The Senate Health Committee accepted a technical amendment to Senate Bill 170 during a second hearing that would create a state pathway for individualized investigational treatments, proponents said.
The amendment, offered by Senator Roegner, corrected what Roegner described as a double negative in the bill’s text so the statute would read as intended. "So simple English correction, just corrects that double negative," Roegner said. Committee leadership said there was no objection and the amendment became part of the bill.
The bill’s proponent testimony came from Naomi Lopez, senior fellow in health care policy at the Goldwater Institute, who told the committee the proposed law would add a pathway for individualized, gene‑based treatments that are not readily handled by the conventional clinical‑trial model. "This proposed law does not change the original right to try law which was passed in Ohio and is now federal law," Lopez said. "But the trouble is is that this law needs to be upgraded and modernized to account for rapid advancements in medicine such as gene therapy which aren't covered under the original law."

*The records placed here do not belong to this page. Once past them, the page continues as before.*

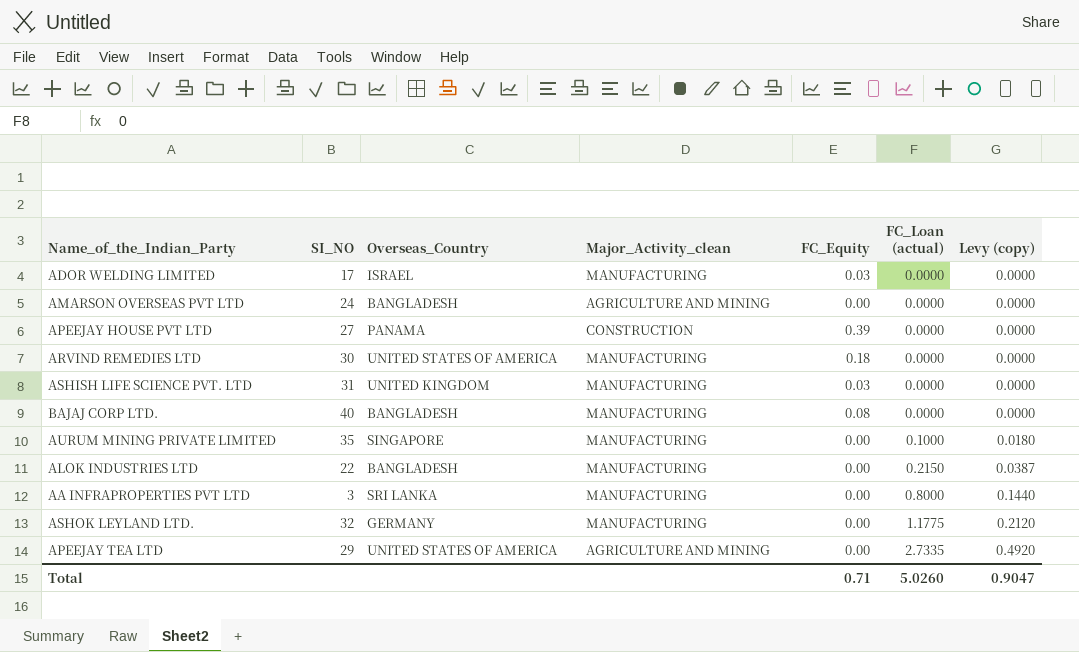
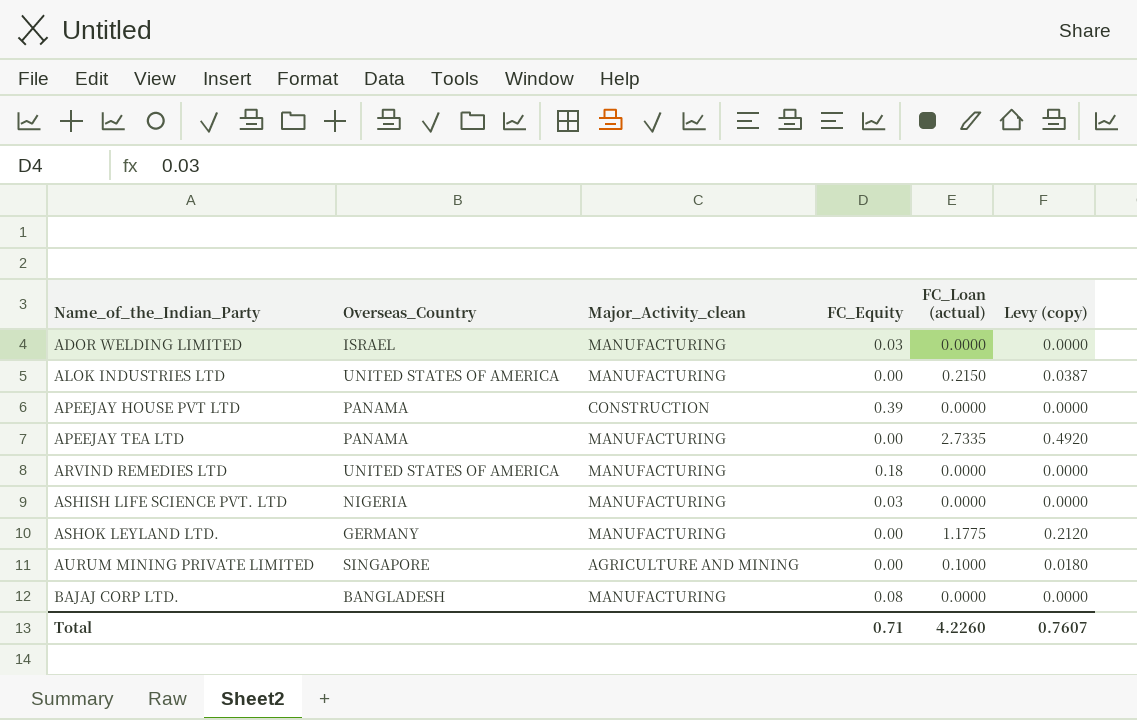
row order: FC_Loan (actual) ascending -> Name_of_the_Indian_Party ascending
column SI_NO | position: 2 -> none
row AMARSON OVERSEAS PVT LTD: 24 | BANGLADESH | AGRICULTURE AND MINING | 0.00 | 0.0000 | 0.0000 -> none
row AA INFRAPROPERTIES PVT LTD: 3 | SRI LANKA | MANUFACTURING | 0.00 | 0.8000 | 0.1440 -> none
ALOK INDUSTRIES LTD | Overseas_Country: BANGLADESH -> UNITED STATES OF AMERICA
APEEJAY TEA LTD | Overseas_Country: UNITED STATES OF AMERICA -> PANAMA
APEEJAY TEA LTD | Major_Activity_clean: AGRICULTURE AND MINING -> MANUFACTURING
ASHISH LIFE SCIENCE PVT. LTD | Overseas_Country: UNITED KINGDOM -> NIGERIA
AURUM MINING PRIVATE LIMITED | Major_Activity_clean: MANUFACTURING -> AGRICULTURE AND MINING
Total | FC_Loan (actual): 5.0260 -> 4.2260
Total | Levy (copy): 0.9047 -> 0.7607

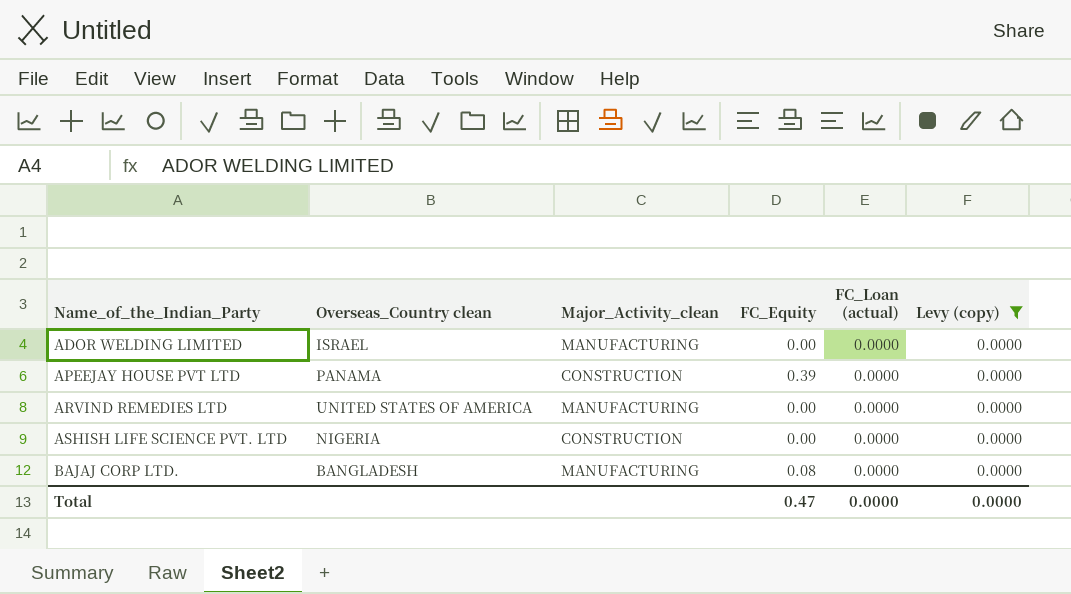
filter: none -> Levy (copy) = 0.0000
column name: Overseas_Country -> Overseas_Country clean
ADOR WELDING LIMITED | FC_Equity: 0.03 -> 0.00
ARVIND REMEDIES LTD | FC_Equity: 0.18 -> 0.00
ASHISH LIFE SCIENCE PVT. LTD | Major_Activity_clean: MANUFACTURING -> CONSTRUCTION
ASHISH LIFE SCIENCE PVT. LTD | FC_Equity: 0.03 -> 0.00
Total | FC_Equity: 0.71 -> 0.47
Total | FC_Loan (actual): 4.2260 -> 0.0000
Total | Levy (copy): 0.7607 -> 0.0000

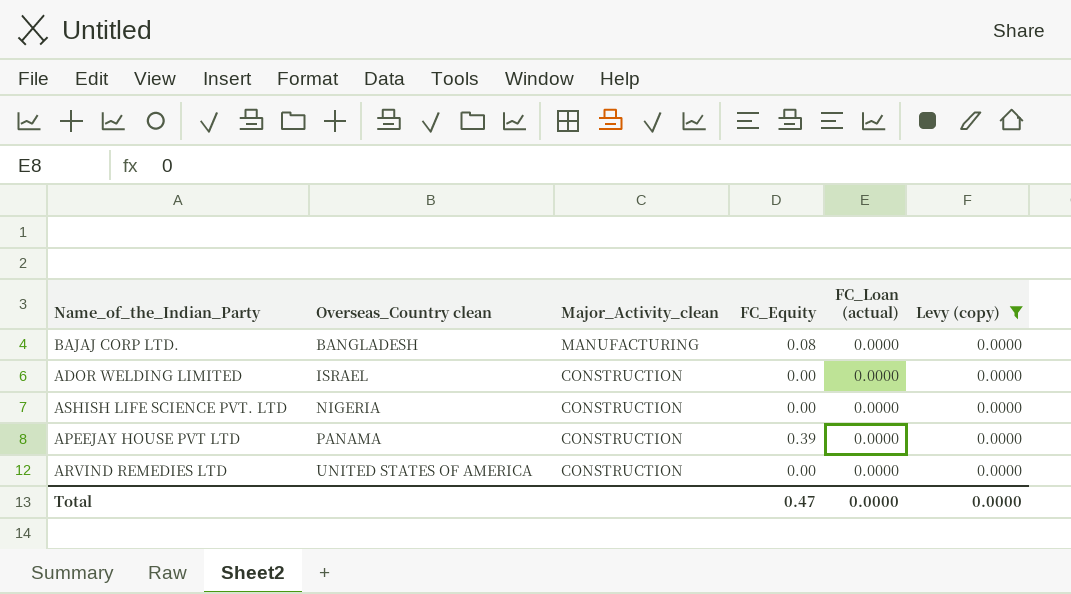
row order: Name_of_the_Indian_Party ascending -> Overseas_Country clean ascending
ADOR WELDING LIMITED | Major_Activity_clean: MANUFACTURING -> CONSTRUCTION
ARVIND REMEDIES LTD | Major_Activity_clean: MANUFACTURING -> CONSTRUCTION

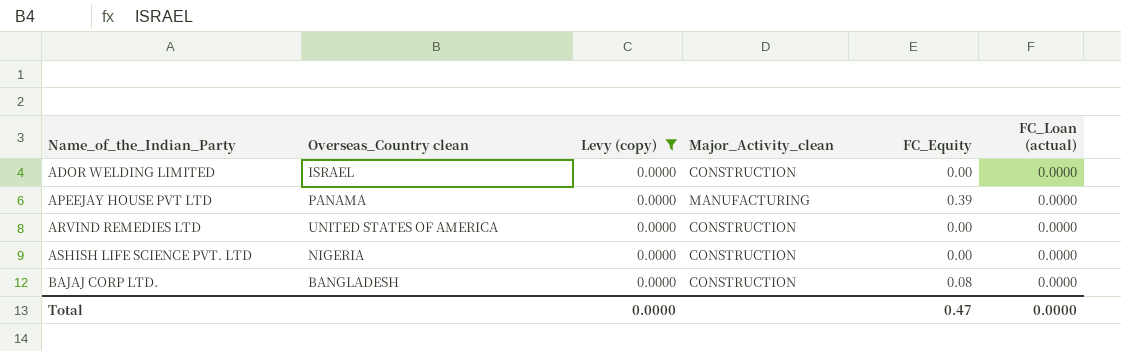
row order: Overseas_Country clean ascending -> Name_of_the_Indian_Party ascending
column Levy (copy) | position: 6 -> 3
APEEJAY HOUSE PVT LTD | Major_Activity_clean: CONSTRUCTION -> MANUFACTURING
BAJAJ CORP LTD. | Major_Activity_clean: MANUFACTURING -> CONSTRUCTION

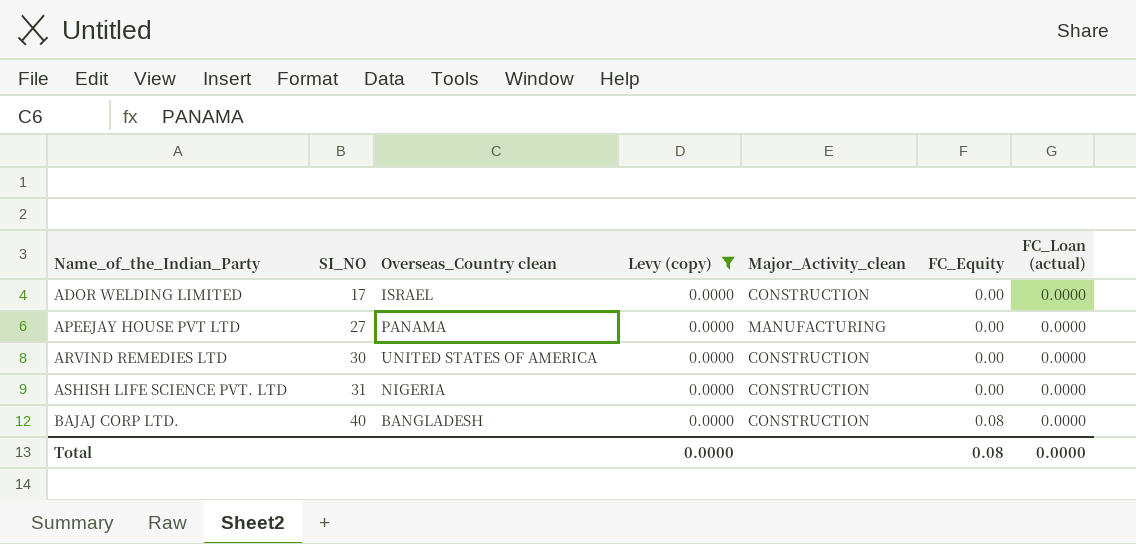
column SI_NO | position: none -> 2
APEEJAY HOUSE PVT LTD | FC_Equity: 0.39 -> 0.00
Total | FC_Equity: 0.47 -> 0.08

Lopez described the proposed pathway as working under existing federal human‑subjects protections. In her explanation, a physician, patient and researcher or company would use a facility that holds a Federalwide Assurance and submit the individualized‑treatment plan to that facility’s institutional review board. "It has to be directed by a physician and it has to be approved by the institutional review board," Lopez said, adding that IRBs and Federalwide Assurance requirements provide informed‑consent and other human‑subject protections.
A committee member asked how difficult it is to create an individualized genetic treatment. Lopez replied she is not a physician but said the process is "difficult" and "complicated," though genetic sequencing is making identification of mutations easier. She told the committee the sponsors expect most facilities able to create individualized treatments already hold a Federalwide Assurance and that those rules have been used for decades.
Lopez also cited examples and litigation‑adjacent anecdotes in her testimony, including a family that sought treatment abroad for a child identified as Keira Riley. Written testimony from Hannah Kubens of Americans for Prosperity of Ohio was also entered into the record.
The hearing was informational and procedural: the committee adopted the Roegner amendment by unanimous consent, but took no final vote on the bill itself. The committee clerk recorded the amendment’s acceptance and the hearing was closed.